Le même constat est émis par Mohamed, 32 ans, fonctionnaire. « J’ai accompli mon devoir électoral par lassitude. J’étais tenté de boycotter mais j’ai préféré marquer ma participation pour éviter d’éventuels problèmes », a-t-il dit, faisant référence à « des chantages exercés par les autorités auprès des Algériens ».

 

Les jeunes ne « sautent » pas

 

D’autres jeunes, dans plusieurs autres bureaux de votes de la banlieue est de la capitale, dont El Hamiz, Dergana ou Rouiba, préfèrent ne pas voter. Par choix abstentionniste ou par manque de culture politique. « A quoi cela nous sert ? », s’interrogent-ils.
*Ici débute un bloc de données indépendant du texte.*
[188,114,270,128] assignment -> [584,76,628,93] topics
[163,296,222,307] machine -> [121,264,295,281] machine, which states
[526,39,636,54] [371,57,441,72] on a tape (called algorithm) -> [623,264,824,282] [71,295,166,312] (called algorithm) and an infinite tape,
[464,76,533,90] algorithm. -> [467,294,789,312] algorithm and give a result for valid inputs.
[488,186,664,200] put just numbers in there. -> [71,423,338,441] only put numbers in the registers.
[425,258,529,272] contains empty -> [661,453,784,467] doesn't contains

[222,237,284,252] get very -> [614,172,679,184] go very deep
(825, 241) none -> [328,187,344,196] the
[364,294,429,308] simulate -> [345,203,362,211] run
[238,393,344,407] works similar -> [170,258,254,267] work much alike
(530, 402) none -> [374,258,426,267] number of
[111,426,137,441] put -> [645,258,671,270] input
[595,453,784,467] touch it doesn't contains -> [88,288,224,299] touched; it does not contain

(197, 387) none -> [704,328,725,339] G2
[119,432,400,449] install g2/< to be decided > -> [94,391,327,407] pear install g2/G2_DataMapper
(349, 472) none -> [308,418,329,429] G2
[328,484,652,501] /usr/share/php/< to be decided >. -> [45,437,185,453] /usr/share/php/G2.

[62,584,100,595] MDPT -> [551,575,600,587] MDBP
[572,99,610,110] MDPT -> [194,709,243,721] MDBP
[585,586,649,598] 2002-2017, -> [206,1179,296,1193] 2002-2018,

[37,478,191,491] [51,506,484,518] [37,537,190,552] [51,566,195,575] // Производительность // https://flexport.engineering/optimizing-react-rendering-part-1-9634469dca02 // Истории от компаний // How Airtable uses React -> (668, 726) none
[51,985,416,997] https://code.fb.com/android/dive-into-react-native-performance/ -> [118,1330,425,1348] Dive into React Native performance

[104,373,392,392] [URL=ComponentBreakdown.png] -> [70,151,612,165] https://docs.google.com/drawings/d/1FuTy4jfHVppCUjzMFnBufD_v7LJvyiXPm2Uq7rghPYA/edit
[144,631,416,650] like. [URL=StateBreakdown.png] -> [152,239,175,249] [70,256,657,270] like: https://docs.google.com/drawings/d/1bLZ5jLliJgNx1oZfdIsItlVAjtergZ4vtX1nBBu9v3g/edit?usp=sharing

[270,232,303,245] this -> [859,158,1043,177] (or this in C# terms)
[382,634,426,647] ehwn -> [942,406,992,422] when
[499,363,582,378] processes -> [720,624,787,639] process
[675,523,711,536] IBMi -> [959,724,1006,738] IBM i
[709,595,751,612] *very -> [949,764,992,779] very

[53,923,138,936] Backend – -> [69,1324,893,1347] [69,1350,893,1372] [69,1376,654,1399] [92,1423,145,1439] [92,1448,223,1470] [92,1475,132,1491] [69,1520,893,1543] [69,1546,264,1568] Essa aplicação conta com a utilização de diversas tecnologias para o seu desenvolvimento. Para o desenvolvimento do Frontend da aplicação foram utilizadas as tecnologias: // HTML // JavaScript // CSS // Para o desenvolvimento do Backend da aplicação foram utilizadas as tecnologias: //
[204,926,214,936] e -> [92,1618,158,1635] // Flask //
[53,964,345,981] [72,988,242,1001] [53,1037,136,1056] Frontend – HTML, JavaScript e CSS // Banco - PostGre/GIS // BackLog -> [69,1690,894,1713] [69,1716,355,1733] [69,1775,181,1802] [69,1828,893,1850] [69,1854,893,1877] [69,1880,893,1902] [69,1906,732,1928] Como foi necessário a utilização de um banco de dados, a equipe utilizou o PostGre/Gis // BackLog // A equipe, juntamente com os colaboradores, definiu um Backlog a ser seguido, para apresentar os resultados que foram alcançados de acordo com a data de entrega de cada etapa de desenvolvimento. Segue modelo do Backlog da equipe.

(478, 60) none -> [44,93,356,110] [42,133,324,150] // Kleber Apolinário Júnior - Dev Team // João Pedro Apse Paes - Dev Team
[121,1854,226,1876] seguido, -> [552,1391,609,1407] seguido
Bien que certains soient des membres du personnel encadrant ces élections législatives, ils révèlent ne pas posséder de carte d’électeur ni avoir suivi la campagne électorale. « Je ne voterai pas, même si j’avais une carte d’électeur », affirme ainsi Rabah, 24 ans. Pourquoi ? « Participer à ces élections revient, à mon avis, à légitimer ces députés qui ne finissent plus de décevoir les Algériens », estime-t-il.

Nesrine, 23 ans, affirme quant à elle que sa « voix » ne sera jamais exprimée tant que « la corruption, l’anarchie, le vol et la manipulation nourriront les objectifs des représentants du pouvoir ». Elle explique ainsi le désintérêt des jeunes par leur refus « de voter pour enrichir les dirigeants et appauvrir la population ».

Certains, pourtant habitués à voter lors des dernières élections, que ce soit par conviction politique ou par peur de complication de leurs démarches administratives, expliquent ainsi être définitivement lassés par ces élections. Pourquoi cette abstention ? « Le niveau de nos politiques se dégradent de pis en pis et le fossé entre les autorités et le peuple ne cessent de se creuser », témoigne Yacine, 28 ans, à El Djorf, vers 11H30.

« Quelque part, nous sommes aussi déçus par ces députés qui peinent à défendre les intérêts des citoyens et qui ne constituent plus un poids au Parlement », conclut-il.

Le taux de participation national a atteint 4,13% à 10H contre 4,11% en 2012 à la même heure. Ce premier taux a été annoncé par le ministre de l’Intérieur, Nouredine Bedoui à la télévision nationale.

En dépit de ce taux modeste, M. Bedoui a estimé, qu’il s’agissait d’un « début encourageant ».

 

(*) Cet article a été publié initialement par le Huffington Post Algérie.